就学支援金制度の改正で私立高校の学費負担が軽く

教育費についてはいいニュースもあります。令和2年4月から、高等学校等就学支援金(返還不要の授業料支援)の制度改正で、私立高校等に通う生徒への支援が手厚くなります。所得制限はありますが、相談者の受給している障害年金は、所得税法上、非課税扱いとなります。夫の収入がこのままであれば、授業料支援の支援金を受け取ることが可能となるでしょう。
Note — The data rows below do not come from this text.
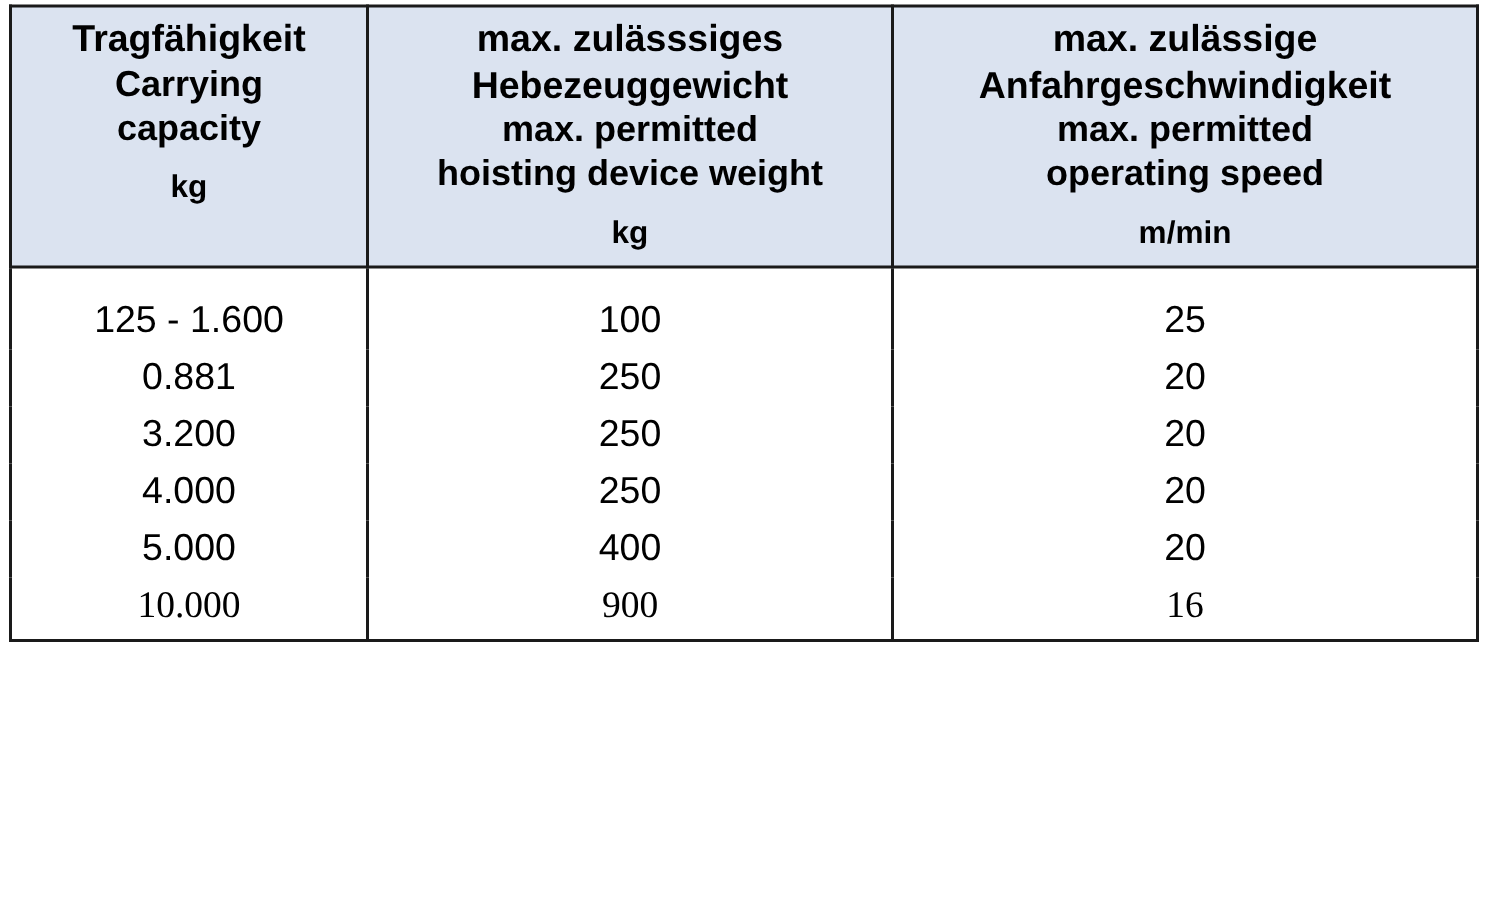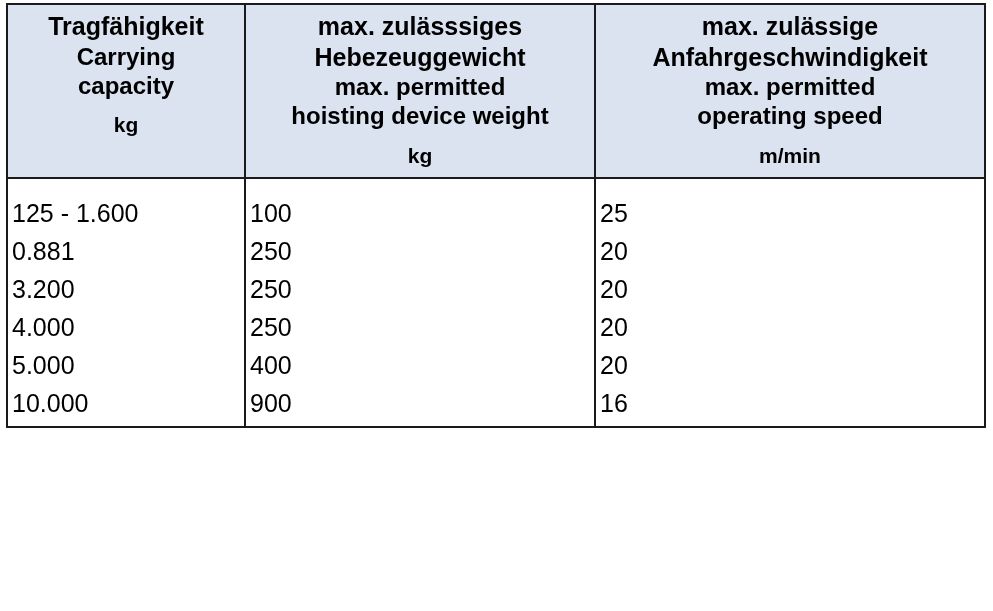--- a/index.html
+++ b/index.html
@@ -60,7 +60,7 @@
   tbody td {
     border-left: 2px solid #1a1a1a;
     border-right: 2px solid #1a1a1a;
-    text-align: left;
+    text-align: center;
     font-size: 25px;
     line-height: 1.0;
     padding: 6px 4px 7px 4px;

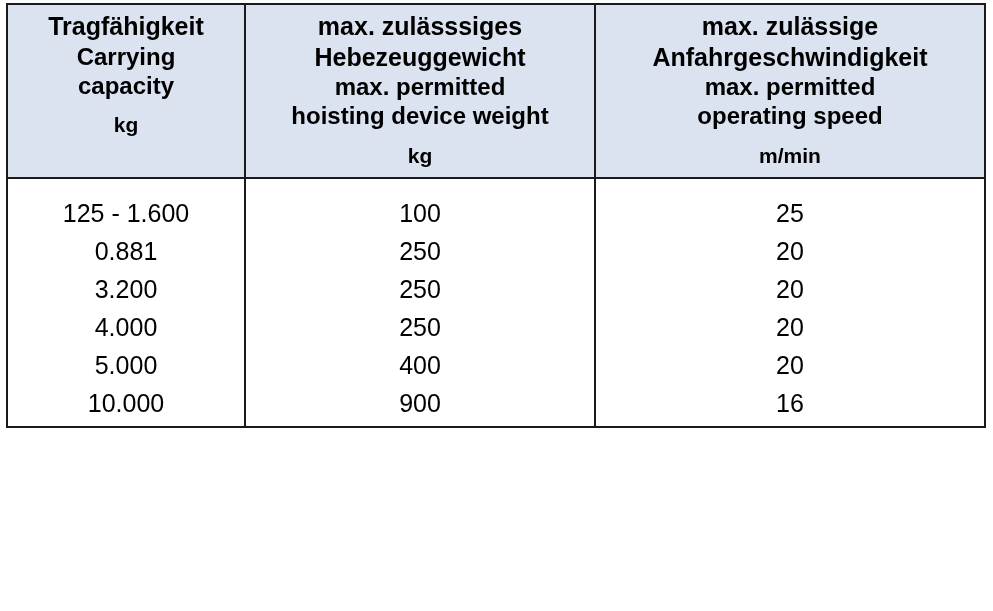--- a/index.html
+++ b/index.html
@@ -72,6 +72,7 @@
   tbody tr:last-child td {
     border-bottom: 2px solid #1a1a1a;
     padding-bottom: 10px;
+    font-family: Liberation Serif, serif;
   }
 </style>
 </head>

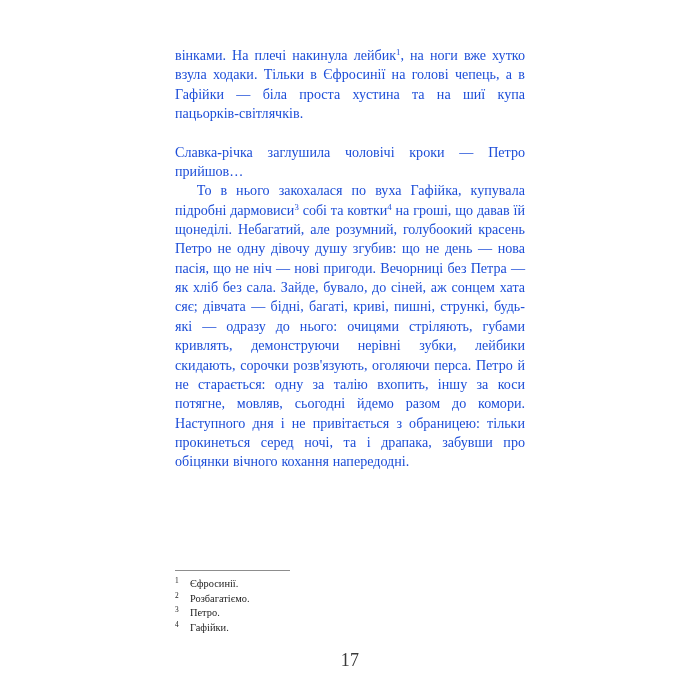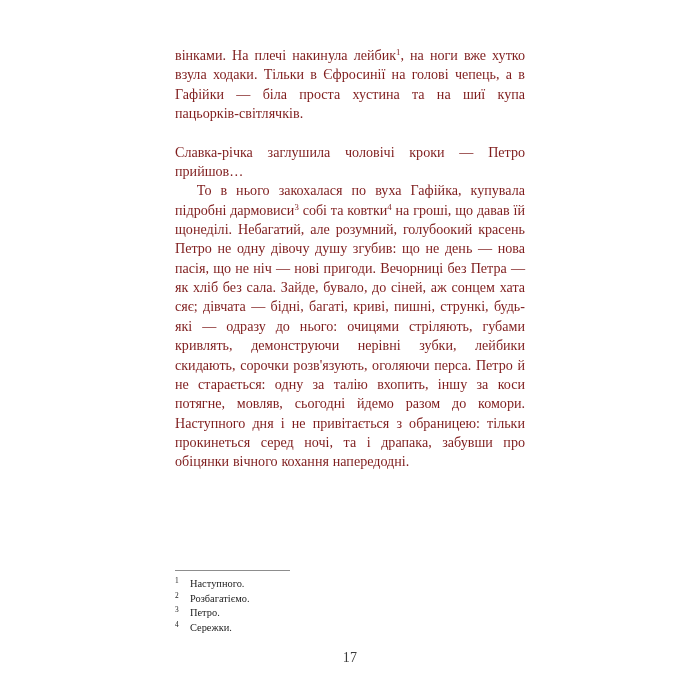--- a/index.html
+++ b/index.html
@@ -32,7 +32,7 @@
     hyphens: manual;
     -webkit-hyphens: manual;
     word-spacing: 0.02em;
-    color: #7f1d1d;
+    color: #1d4ed8;
   }
   .para.indent {
     text-indent: 1.55em;

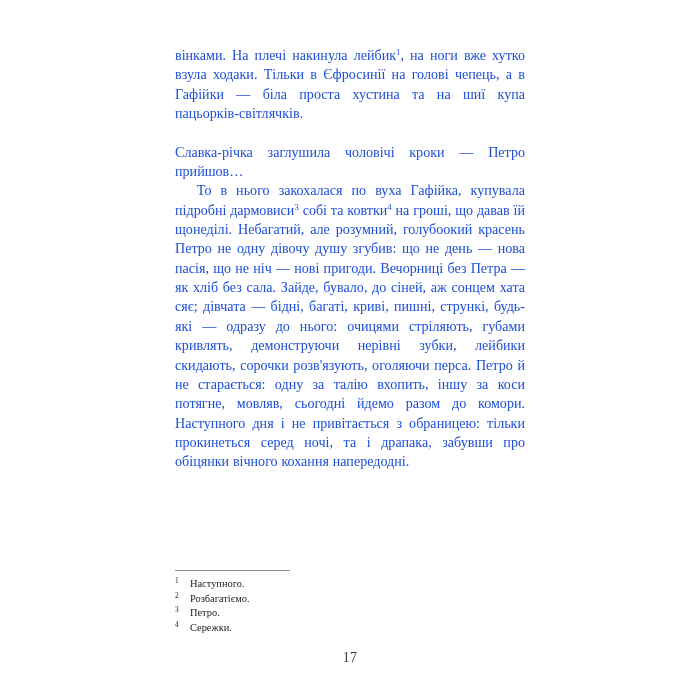--- a/index.html
+++ b/index.html
@@ -114,7 +114,7 @@
     <ul class="footnote-list">
       <li class="footnote-item">
         <span class="footnote-marker">1</span>
-        <span class="footnote-text">Наступного.</span>
+        <span class="footnote-text">Єфросинії.</span>
       </li>
       <li class="footnote-item">
         <span class="footnote-marker">2</span>

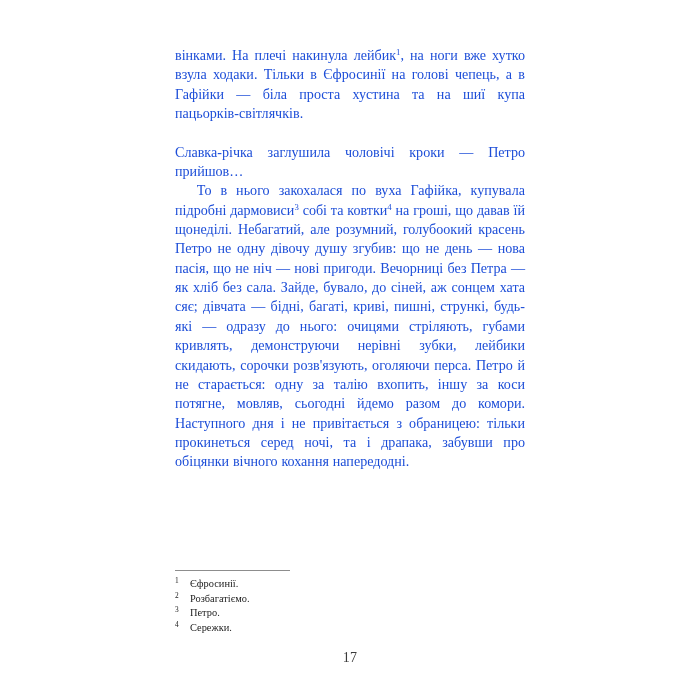--- a/index.html
+++ b/index.html
@@ -126,7 +126,7 @@
       </li>
       <li class="footnote-item">
         <span class="footnote-marker">4</span>
-        <span class="footnote-text">Сережки.</span>
+        <span class="footnote-text">Гафійки.</span>
       </li>
     </ul>
   </div>

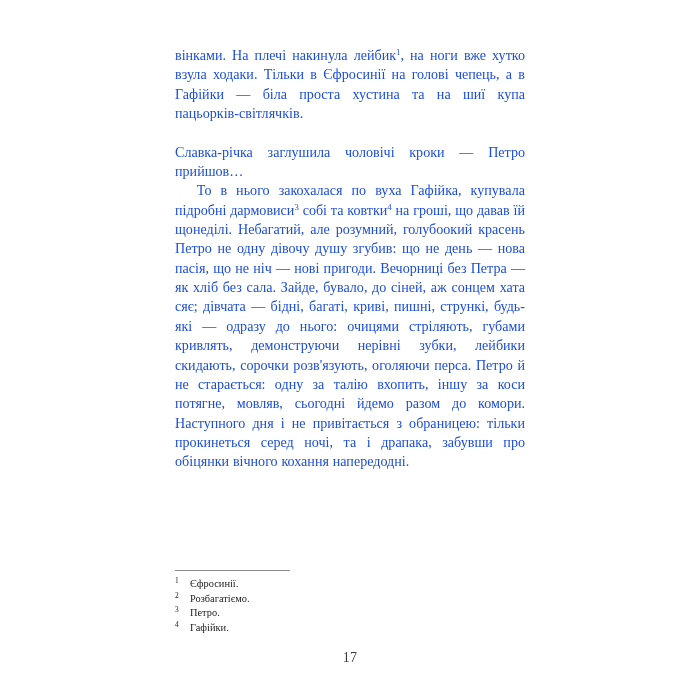--- a/index.html
+++ b/index.html
@@ -93,7 +93,7 @@
     top: 650px;
     width: 700px;
     text-align: center;
-    font-size: 14px;
+    font-size: 18px;
     color: #3a3a3a;
     letter-spacing: 0.02em;
   }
【図表】文部科学省「私立高等学校授業料の実質無償化」リーフレットより抜粋

貯蓄は目的別に考えよう

現時点での貯蓄総額は3400万円。毎月15万円の貯蓄ができていることから考えると、このままの収入と支出が続けば、老後2000万円の中古住宅の購入は可能ということを、まず申し上げておきます。

障害1級というのは通常は「常時介護が必要」と言われる程度の障害ですので、受験生活をどこまで親がフォローできるかという問題は残りますが、受験して中学以降私立に進学しても問題はないと思われます。

ただ、今後の収入、障害年金と夫の収入の金額の増減が未確定なことは不安材料です。そのため、今の貯蓄を目的別に整理しておくことをおすすめします。老後資金2000万円問題が取り沙汰されましたが、老後資金、中古住宅を購入するときの頭金、引っ越し費用、購入後のリフォームなど、目的別に口座を分けるのです。

今後貯める分を、どこまでを子どもの教育費にするのか、どこまでを住宅費にするのか、目的別に積み立てていってください。教育費については、中学受験がちゃんとうまくいったとしても、その後の大学進学で費用が加算され、決めていた枠からはみ出てしまうことがあります。私立理系や医療系などであれば、今の貯蓄がそのまま教育費になってしまってもおかしくありません。

そうなると、中古住宅でさえ現金では購入できず、ローンを組まざるを得ないかもしれません。できれば、現金で住宅を取得できるよう、今後は住宅取得のための貯蓄、子どものための教育費と目的別の口座にすることで管理しやすくしておきましょう。